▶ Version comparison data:

[Start of section]

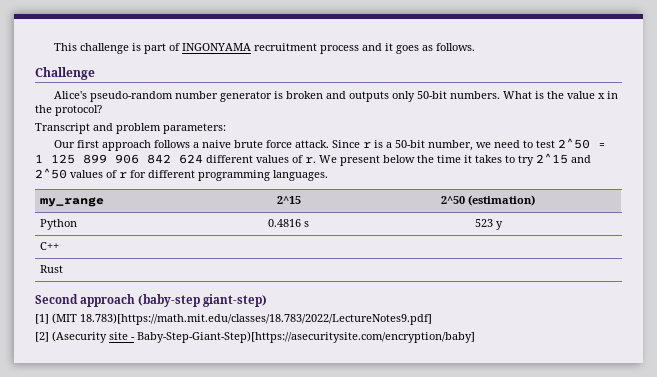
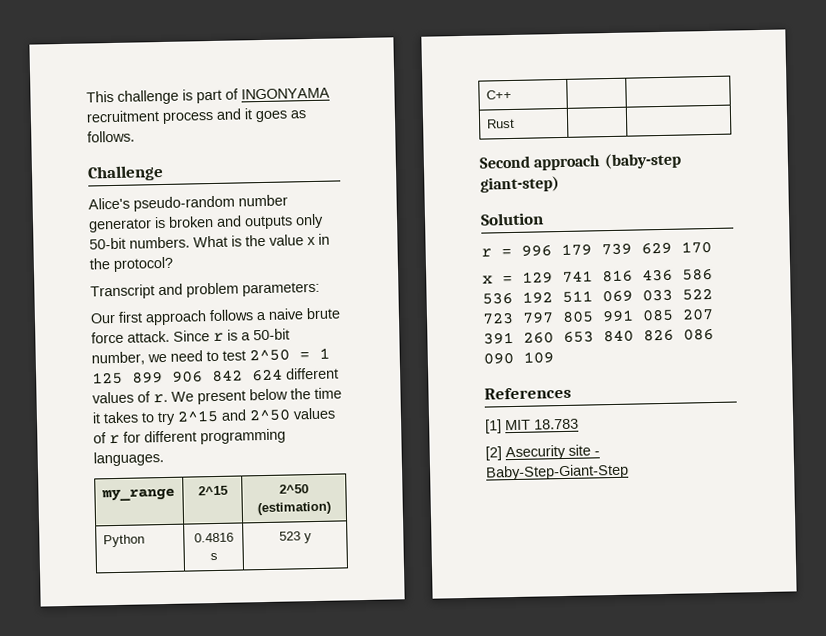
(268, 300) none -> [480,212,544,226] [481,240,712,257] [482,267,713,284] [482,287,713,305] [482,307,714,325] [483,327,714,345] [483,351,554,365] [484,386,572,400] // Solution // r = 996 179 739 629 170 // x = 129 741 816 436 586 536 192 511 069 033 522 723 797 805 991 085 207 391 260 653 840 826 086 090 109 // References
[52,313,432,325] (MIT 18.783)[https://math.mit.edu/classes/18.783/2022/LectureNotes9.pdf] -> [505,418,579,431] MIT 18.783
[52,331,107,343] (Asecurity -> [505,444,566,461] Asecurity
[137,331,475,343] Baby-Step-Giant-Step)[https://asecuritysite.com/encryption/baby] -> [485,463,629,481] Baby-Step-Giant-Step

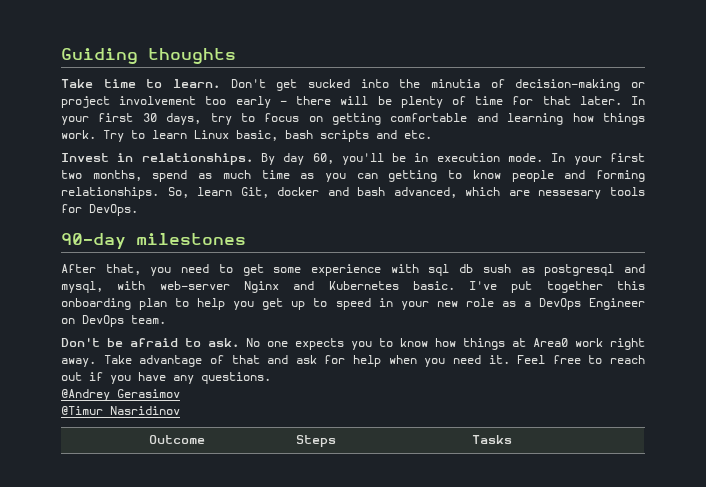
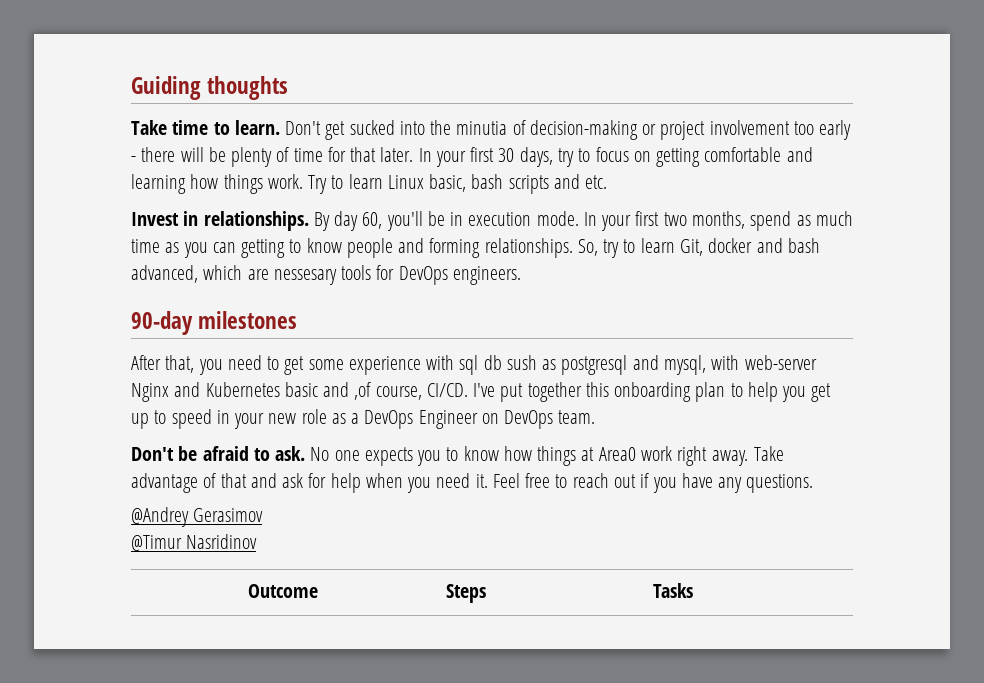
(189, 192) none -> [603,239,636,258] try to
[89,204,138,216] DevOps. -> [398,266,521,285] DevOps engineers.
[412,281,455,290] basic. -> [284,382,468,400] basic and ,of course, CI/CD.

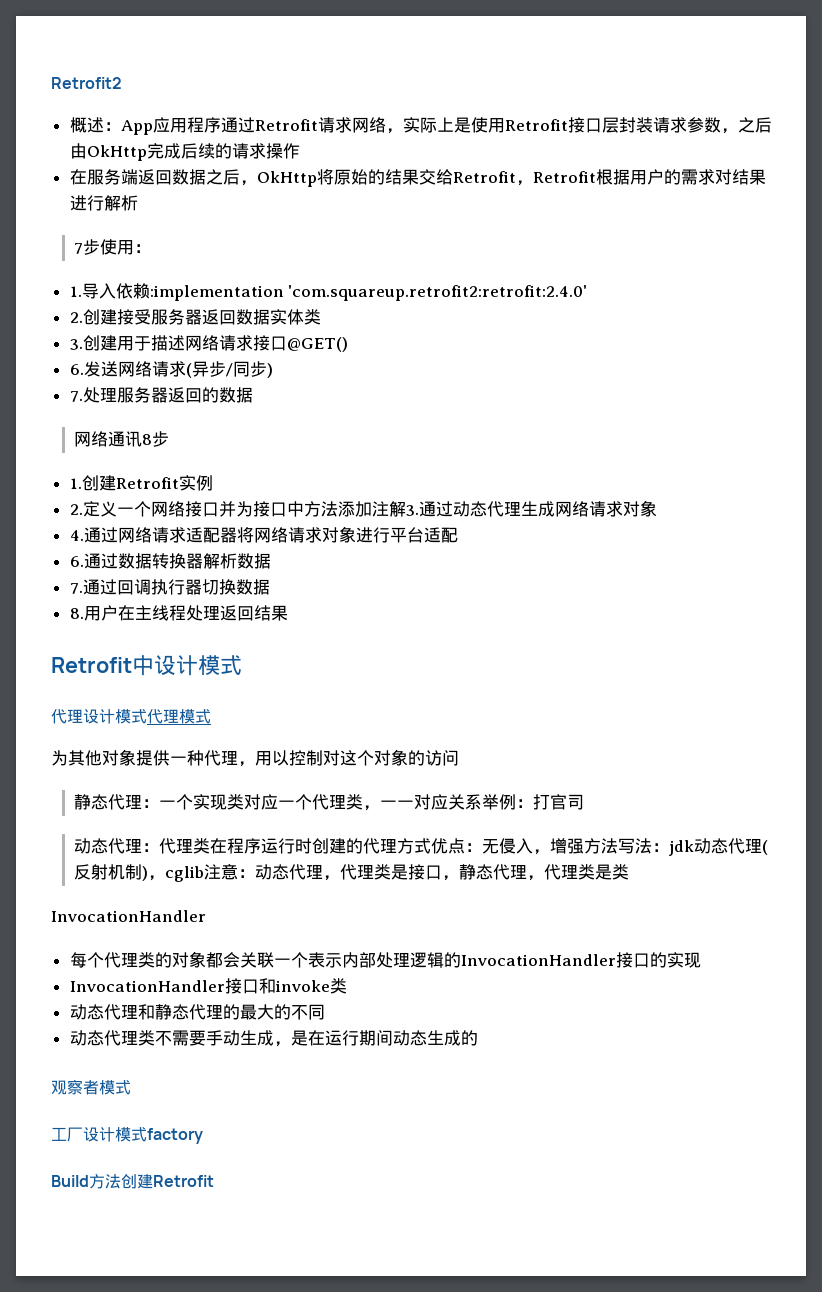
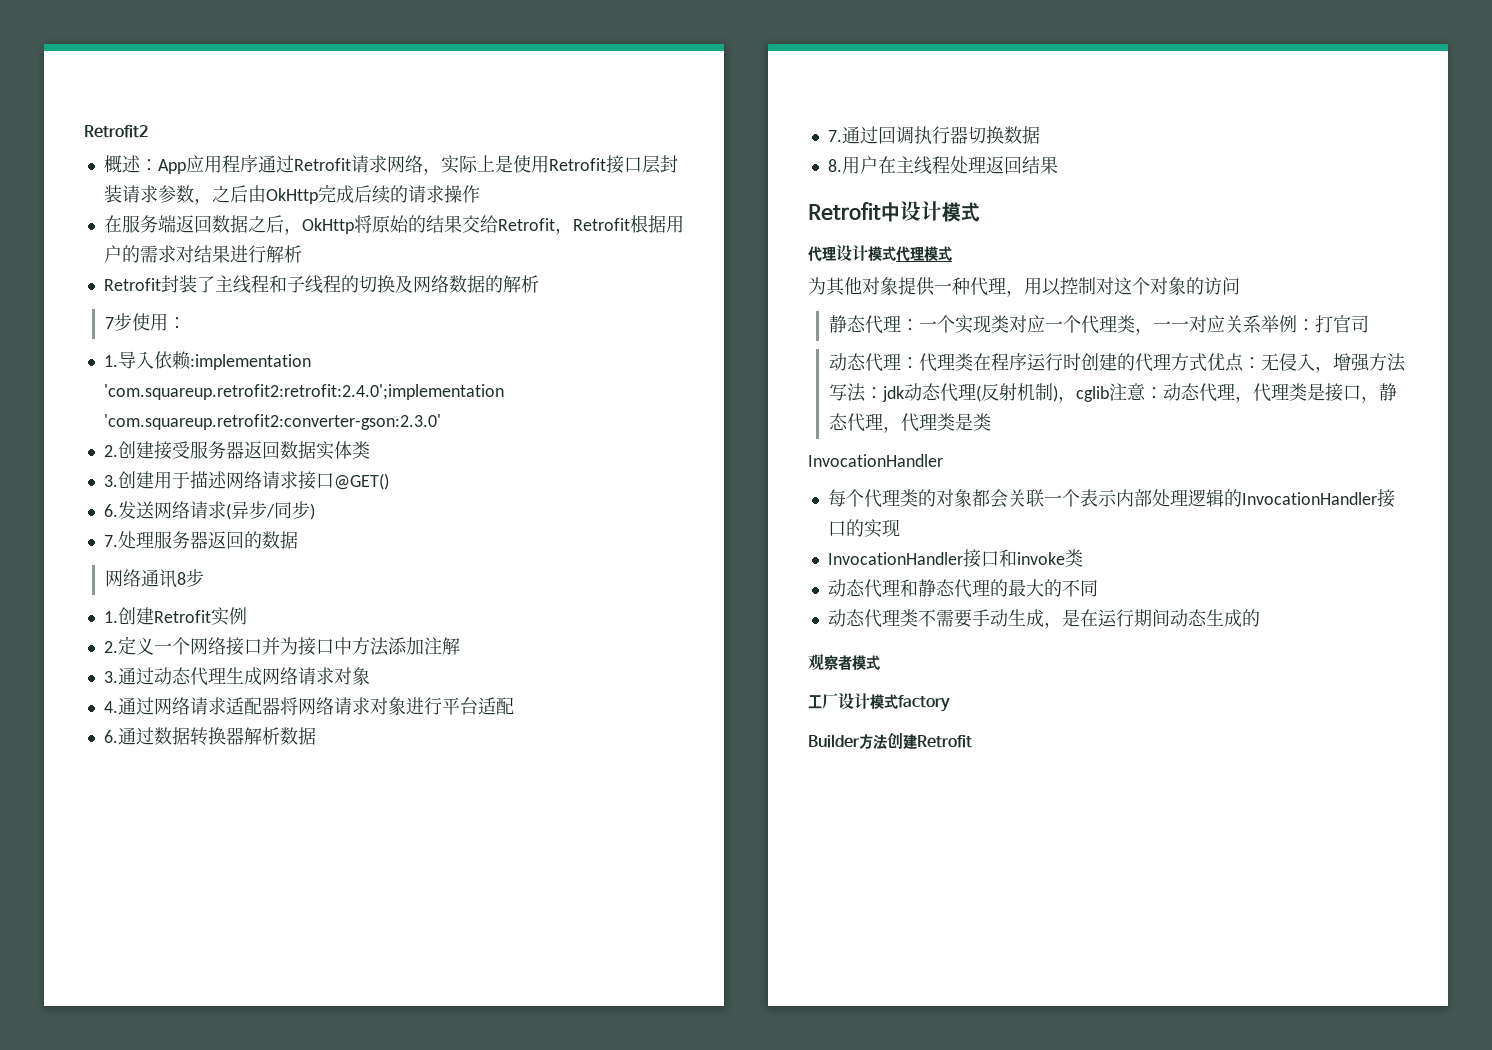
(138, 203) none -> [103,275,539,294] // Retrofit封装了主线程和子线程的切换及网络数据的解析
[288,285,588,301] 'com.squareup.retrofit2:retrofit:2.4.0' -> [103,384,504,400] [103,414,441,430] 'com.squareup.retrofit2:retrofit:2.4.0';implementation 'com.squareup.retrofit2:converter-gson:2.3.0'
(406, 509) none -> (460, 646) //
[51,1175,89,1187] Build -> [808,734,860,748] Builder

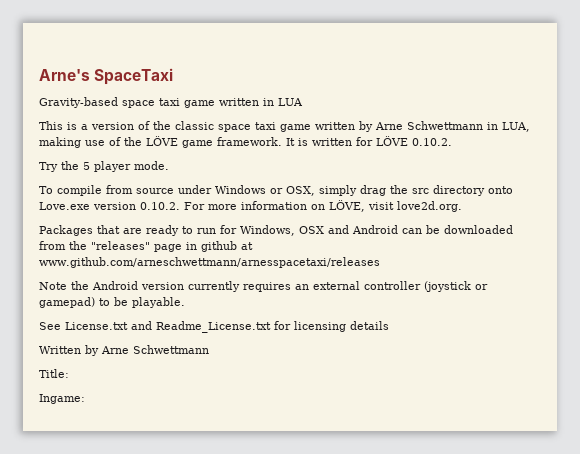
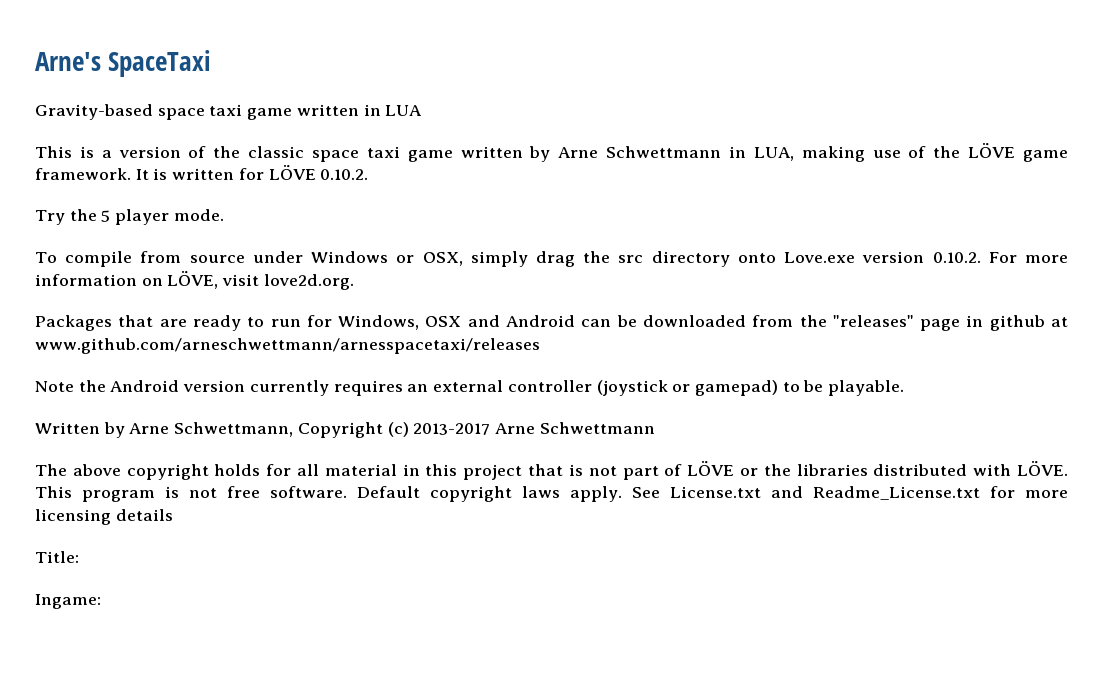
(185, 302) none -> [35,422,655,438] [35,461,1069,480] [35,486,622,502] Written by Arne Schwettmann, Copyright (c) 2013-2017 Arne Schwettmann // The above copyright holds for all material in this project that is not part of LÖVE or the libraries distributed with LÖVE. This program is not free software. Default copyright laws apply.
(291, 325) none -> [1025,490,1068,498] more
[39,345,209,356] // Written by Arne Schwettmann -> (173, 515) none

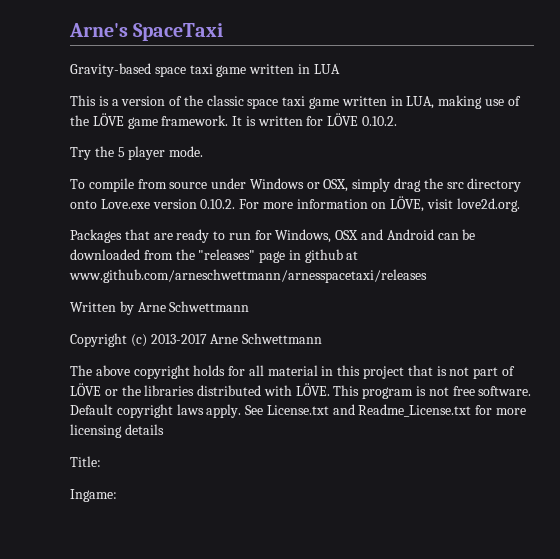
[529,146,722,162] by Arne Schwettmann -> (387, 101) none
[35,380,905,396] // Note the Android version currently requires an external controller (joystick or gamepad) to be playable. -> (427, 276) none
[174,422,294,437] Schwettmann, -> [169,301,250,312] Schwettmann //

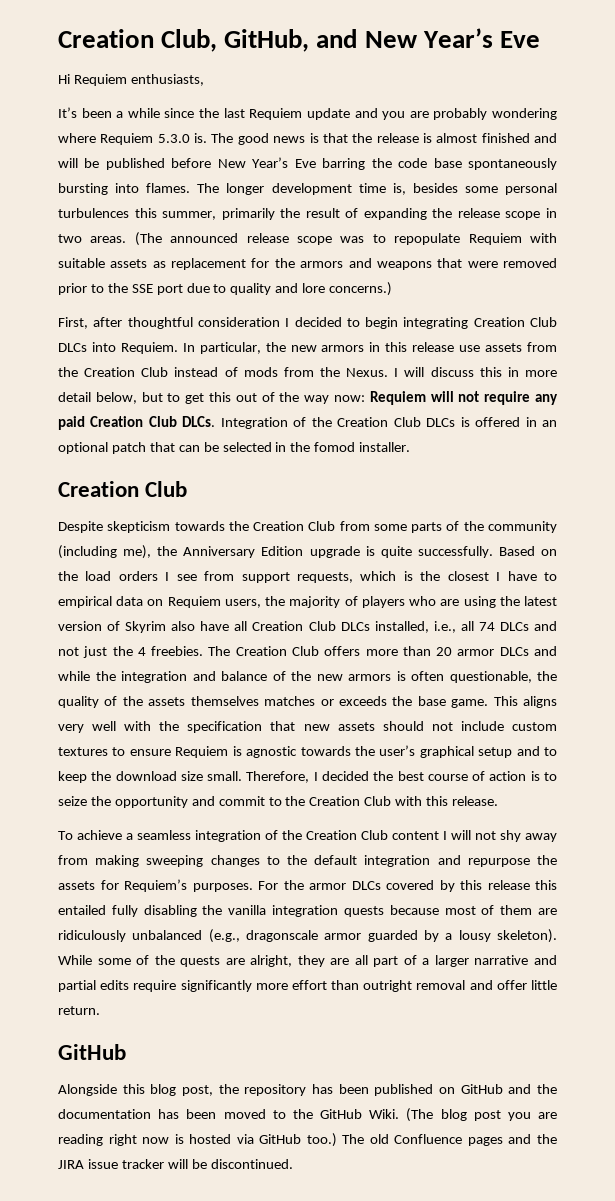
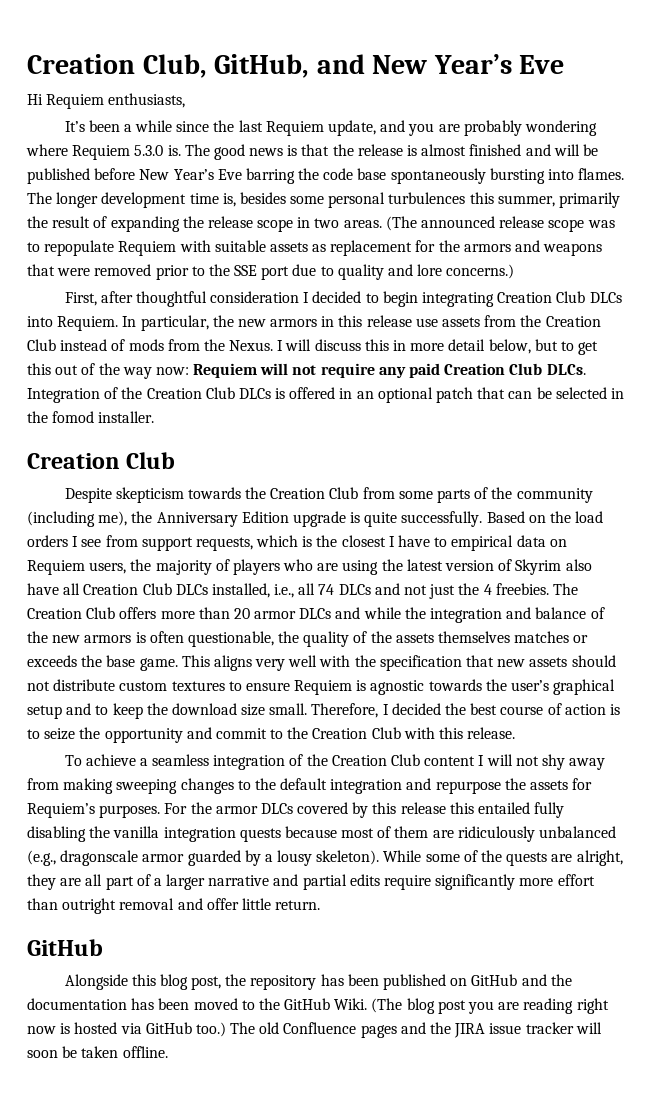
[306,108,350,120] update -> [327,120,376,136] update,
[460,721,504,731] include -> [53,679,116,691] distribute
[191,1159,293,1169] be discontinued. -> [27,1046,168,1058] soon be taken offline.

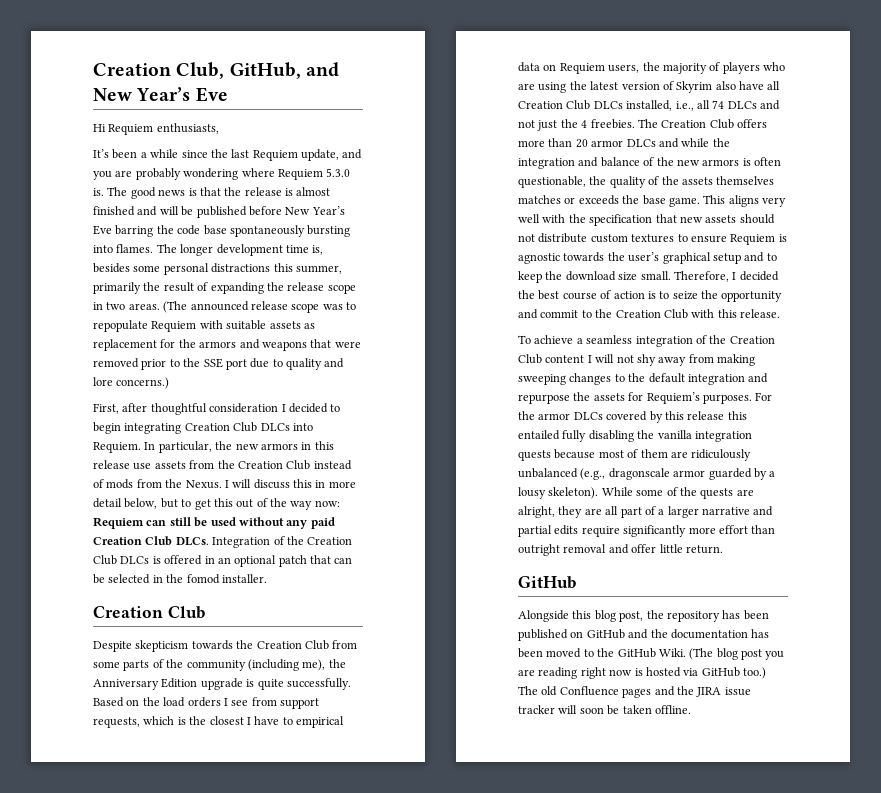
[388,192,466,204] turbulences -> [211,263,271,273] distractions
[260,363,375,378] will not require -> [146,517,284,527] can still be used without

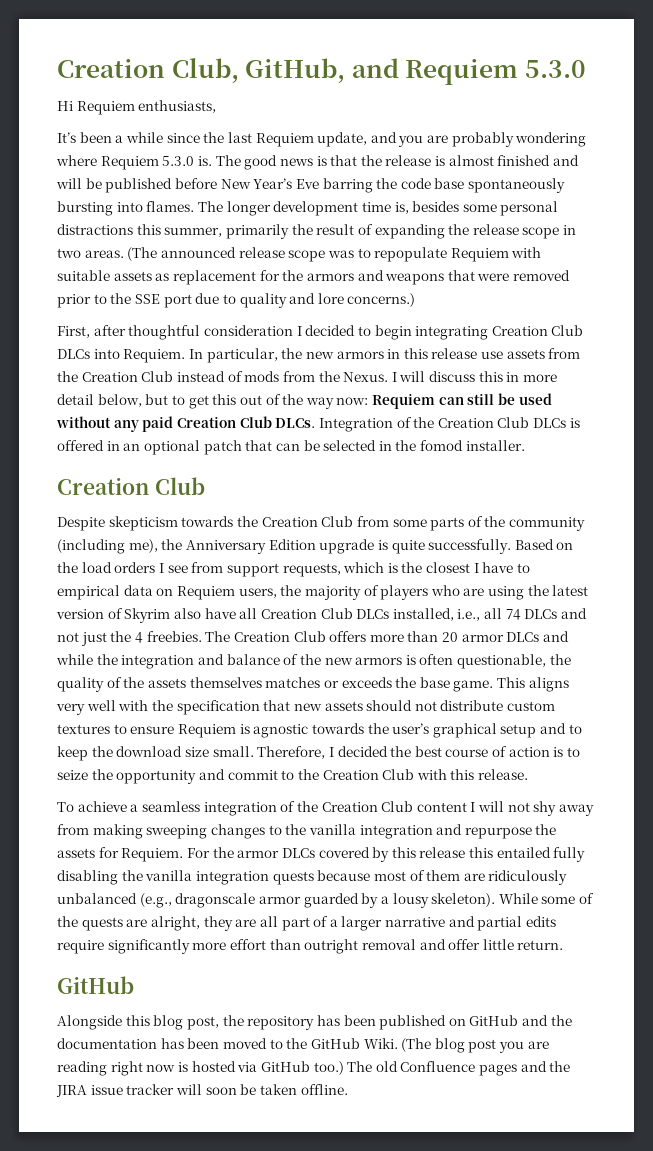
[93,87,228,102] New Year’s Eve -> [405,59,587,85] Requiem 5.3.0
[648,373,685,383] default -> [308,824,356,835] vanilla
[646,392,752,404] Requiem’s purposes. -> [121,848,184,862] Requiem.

[End of section]

▶ Task item: Restate all entries exactly; pictures stay out.

▶ Result for this task:
(268, 300) none -> [480,212,544,226] [481,240,712,257] [482,267,713,284] [482,287,713,305] [482,307,714,325] [483,327,714,345] [483,351,554,365] [484,386,572,400] // Solution // r = 996 179 739 629 170 // x = 129 741 816 436 586 536 192 511 069 033 522 723 797 805 991 085 207 391 260 653 840 826 086 090 109 // References
[52,313,432,325] (MIT 18.783)[https://math.mit.edu/classes/18.783/2022/LectureNotes9.pdf] -> [505,418,579,431] MIT 18.783
[52,331,107,343] (Asecurity -> [505,444,566,461] Asecurity
[137,331,475,343] Baby-Step-Giant-Step)[https://asecuritysite.com/encryption/baby] -> [485,463,629,481] Baby-Step-Giant-Step

(189, 192) none -> [603,239,636,258] try to
[89,204,138,216] DevOps. -> [398,266,521,285] DevOps engineers.
[412,281,455,290] basic. -> [284,382,468,400] basic and ,of course, CI/CD.

(138, 203) none -> [103,275,539,294] // Retrofit封装了主线程和子线程的切换及网络数据的解析
[288,285,588,301] 'com.squareup.retrofit2:retrofit:2.4.0' -> [103,384,504,400] [103,414,441,430] 'com.squareup.retrofit2:retrofit:2.4.0';implementation 'com.squareup.retrofit2:converter-gson:2.3.0'
(406, 509) none -> (460, 646) //
[51,1175,89,1187] Build -> [808,734,860,748] Builder

(185, 302) none -> [35,422,655,438] [35,461,1069,480] [35,486,622,502] Written by Arne Schwettmann, Copyright (c) 2013-2017 Arne Schwettmann // The above copyright holds for all material in this project that is not part of LÖVE or the libraries distributed with LÖVE. This program is not free software. Default copyright laws apply.
(291, 325) none -> [1025,490,1068,498] more
[39,345,209,356] // Written by Arne Schwettmann -> (173, 515) none

[529,146,722,162] by Arne Schwettmann -> (387, 101) none
[35,380,905,396] // Note the Android version currently requires an external controller (joystick or gamepad) to be playable. -> (427, 276) none
[174,422,294,437] Schwettmann, -> [169,301,250,312] Schwettmann //

[306,108,350,120] update -> [327,120,376,136] update,
[460,721,504,731] include -> [53,679,116,691] distribute
[191,1159,293,1169] be discontinued. -> [27,1046,168,1058] soon be taken offline.

[388,192,466,204] turbulences -> [211,263,271,273] distractions
[260,363,375,378] will not require -> [146,517,284,527] can still be used without

[93,87,228,102] New Year’s Eve -> [405,59,587,85] Requiem 5.3.0
[648,373,685,383] default -> [308,824,356,835] vanilla
[646,392,752,404] Requiem’s purposes. -> [121,848,184,862] Requiem.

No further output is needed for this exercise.